Managers have a rather distinctive ability in an organization to create conflict. While everyone has that potential—and we’ve all known co-workers who seem particularly gifted in this regard—managers are uniquely situated to cause as much conflict as possible. Therefore, it would do managers well to understand both the nature of conflict as well as their own “conflict style,” as Ron Kraybill puts it (I will use Kraybill’s terminology throughout this article).
Understanding your Conflict Style
Your Conflict Style is how you typically respond to conflict in normal (“calm”) and emotional (“storm”) situations. However, your conflict style can also tell you how you can create conflict.

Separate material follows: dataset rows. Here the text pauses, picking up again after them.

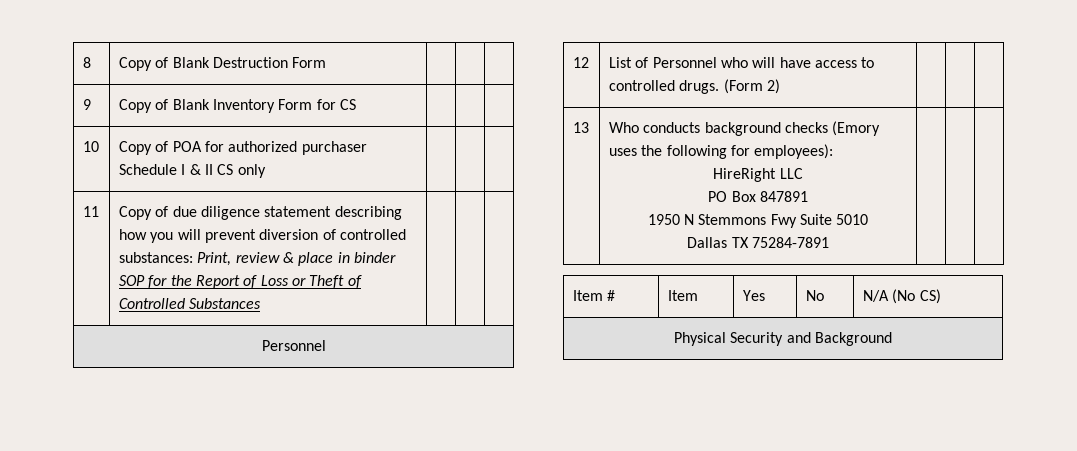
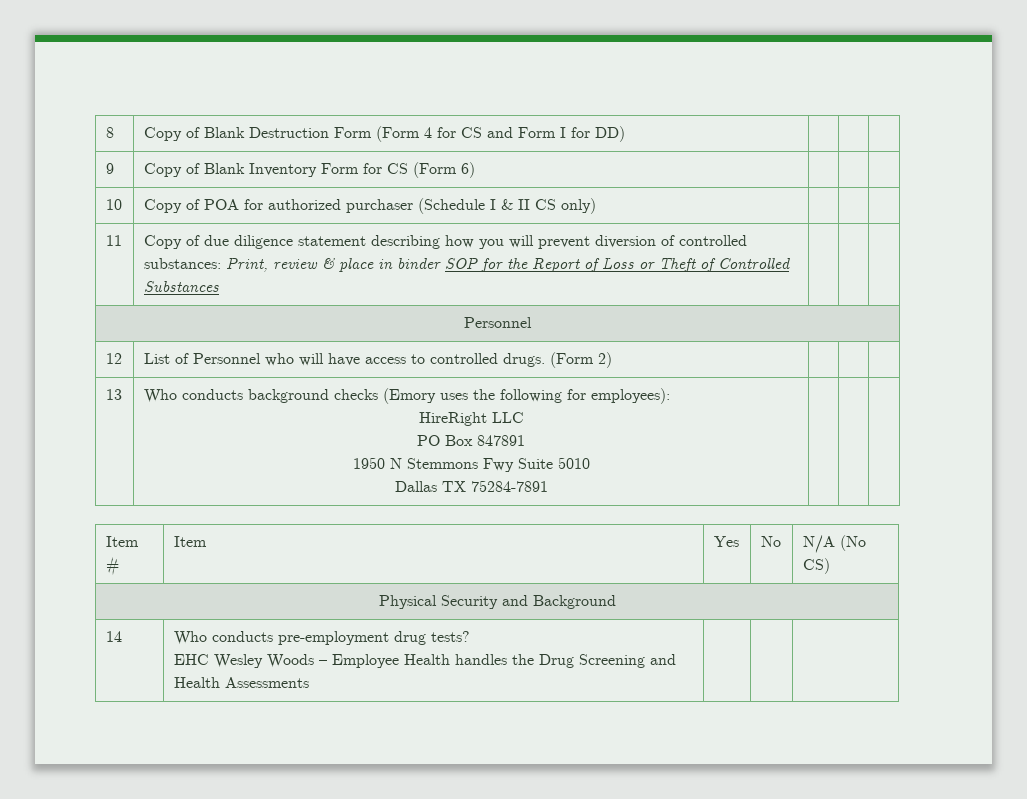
- 8 | Copy of Blank Destruction Form | | |
+ 8 | Copy of Blank Destruction Form (Form 4 for CS and Form I for DD) | | |
- 9 | Copy of Blank Inventory Form for CS | | |
+ 9 | Copy of Blank Inventory Form for CS (Form 6) | | |
- 10 | Copy of POA for authorized purchaser Schedule I & II CS only | | |
+ 10 | Copy of POA for authorized purchaser (Schedule I & II CS only) | | |
+ 14 | Who conducts pre-employment drug tests?
+ EHC Wesley Woods – Employee Health handles the Drug Screening and Health Assessments | | |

For example, often managers will fall into an almost exclusive Directing style, which places a high value on the agenda—what has to be accomplished—and a low emphasis on interpersonal relationships. Many Directors just want to get the job done, and don’t care if they are liked, or even if their employees are happy on the job. Often their very attitude creates conflict. They are adversarial when they don’t need to be, and resort to various negative reinforcement techniques as motivational tools. Think Scrooge before the whole ghosts of Christmas thing. Of course, there are times when Directing is the appropriate course of action—knowing when to direct and when to use a different style is the key.
Understanding others’ Conflict Styles
It is also very helpful to understand the conflict styles of those who report to you, as using the wrong approach can create rather than reduce conflict. Let’s say you have an employee who is a strong Harmonizer (someone who always gives in, sacrificing their own opinions to be agreeable). This can be great for a while, especially if you are a Director—in your mind, that’s the ideal employee. However, this will lead to conflict, though perhaps hidden, and be unproductive in the long term.
But, what if you are a committed collaborator? You really want others’ opinions on how to get things done, but your harmonizing employees drive you nuts, as they will never share their opinions.
There are ways of working with people of different styles, in order to reduce unnecessary conflict, improve communication and decision-making, and also improve performance. It just takes awareness; and, it doesn’t hurt if your team all understands their own conflict styles and can learn to utilize different styles to better work together.
It’s up to you
As I’ve said before, as the leader, it’s your job to lead. I am reminded of the old saying, “There go my people; I must follow them, for I am their leader.” There is a lot of truth here, especially as it related to team interaction. As leader, you set the course for your followers. Are you going to reduce conflict, or be the cause of it?